7 minute read

The AWS bill notification had become a monthly reminder of cloud convenience at a cost: $75+ with a growing percentage going to AI services through Bedrock. Though only 5% of my total, these AI costs were trending upward — fast. As an old-school engineer with servers humming in my home office, I couldn’t help but wonder: why was I paying Amazon for compute I already owned?
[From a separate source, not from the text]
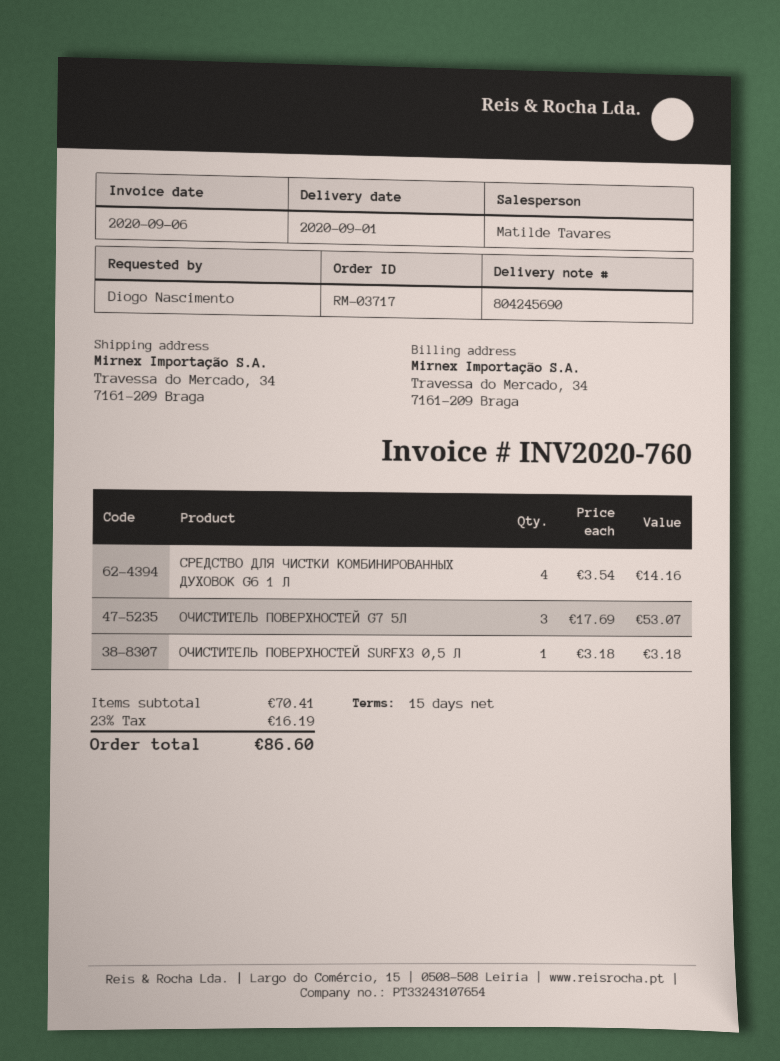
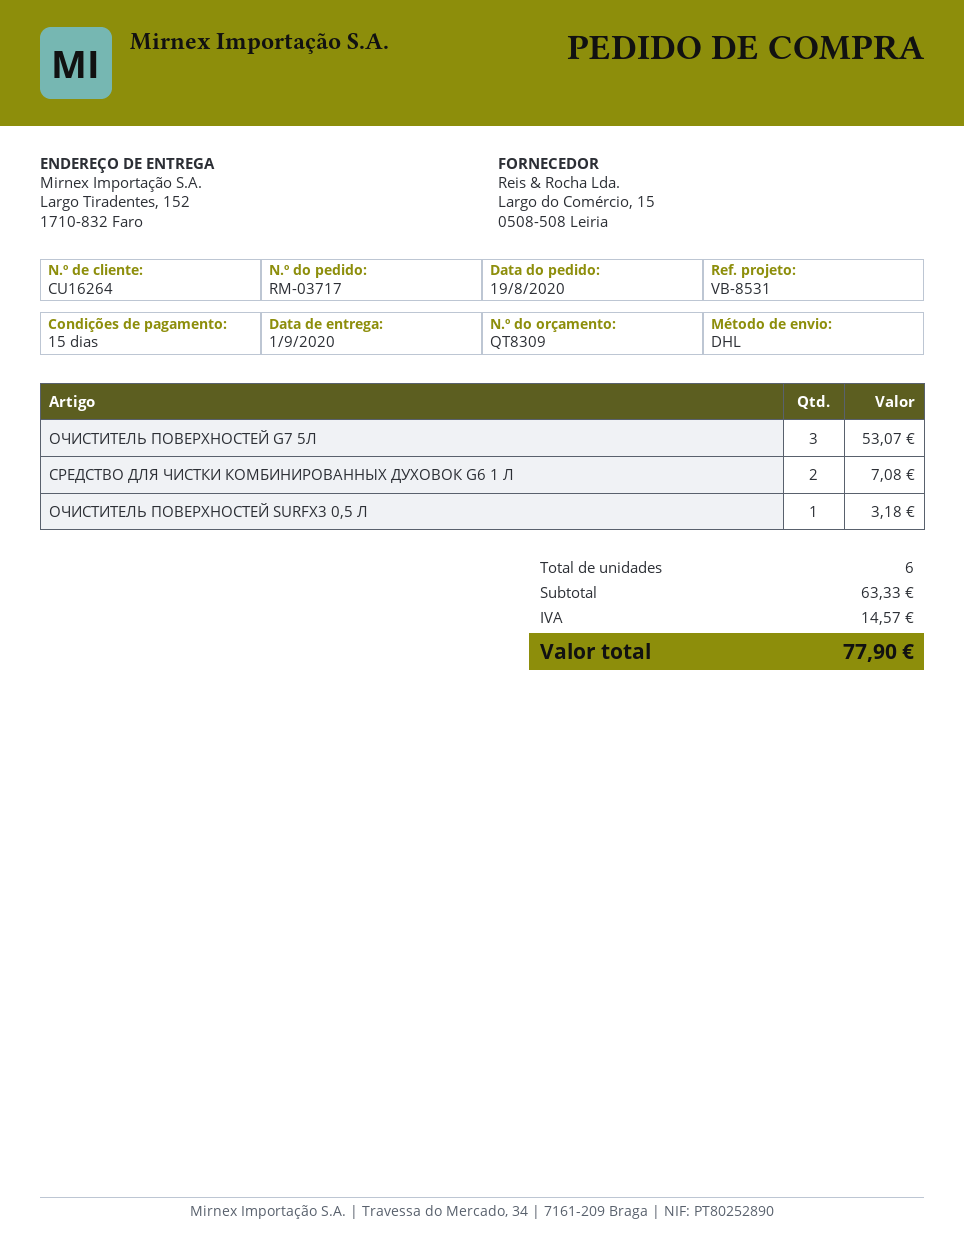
ship to: Travessa do Mercado, 34, 7161-209 Braga -> Largo Tiradentes, 152, 1710-832 Faro
СРЕДСТВО ДЛЯ ЧИСТКИ КОМБИНИРОВАННЫХ ДУХОВОК G6 1 Л: 4 for 14.16 -> 2 for 7.08
subtotal: 70.41 -> 63.33
tax: 16.19 -> 14.57
total: 86.60 -> 77.90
That question launched me into creating a hybrid-cloud architecture that would keep the best parts of AWS while bringing lightweight compute workloads back where they belonged — on my own hardware, running on my own terms.

Background

I built a Lambda-based Bedrock API proxy as a self-managed OpenAPI-compatible REST API in October 2024. I created a CDK package to deploy the infrastructure with improvements like retrieving API keys from Secrets Manager instead of SSM Parameter Store, enabling TLS, and restricting access to my WAN IP. While this worked, Bedrock API usage only accounted for 5% of my costs.
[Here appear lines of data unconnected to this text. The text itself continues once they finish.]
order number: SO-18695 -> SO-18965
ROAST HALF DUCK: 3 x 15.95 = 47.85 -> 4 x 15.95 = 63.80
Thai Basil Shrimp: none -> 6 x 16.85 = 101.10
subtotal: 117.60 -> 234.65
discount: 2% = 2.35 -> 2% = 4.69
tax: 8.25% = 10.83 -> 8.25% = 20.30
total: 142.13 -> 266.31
Here’s the cost breakdown for the past 5 months of usage:

  • 77%: VPC, ELB, and Route 53
  • 17%: KMS, Secrets Manager, and Tax
  • 5%: Bedrock
  • 1%: Other (including free-tier Lambda)

Moving compute on-premises eliminates 77% of costs, with further savings from reduced Secrets Manager and KMS usage. The compute needs are minimal — even 10-year-old hardware can handle it, as Bedrock does the heavy lifting.

Of note, I shutdown my test stack because I didn’t use it and it didn’t make sense to pay for a VPC, ELB, etc. That’s the big drop in cost at the tail-end of January.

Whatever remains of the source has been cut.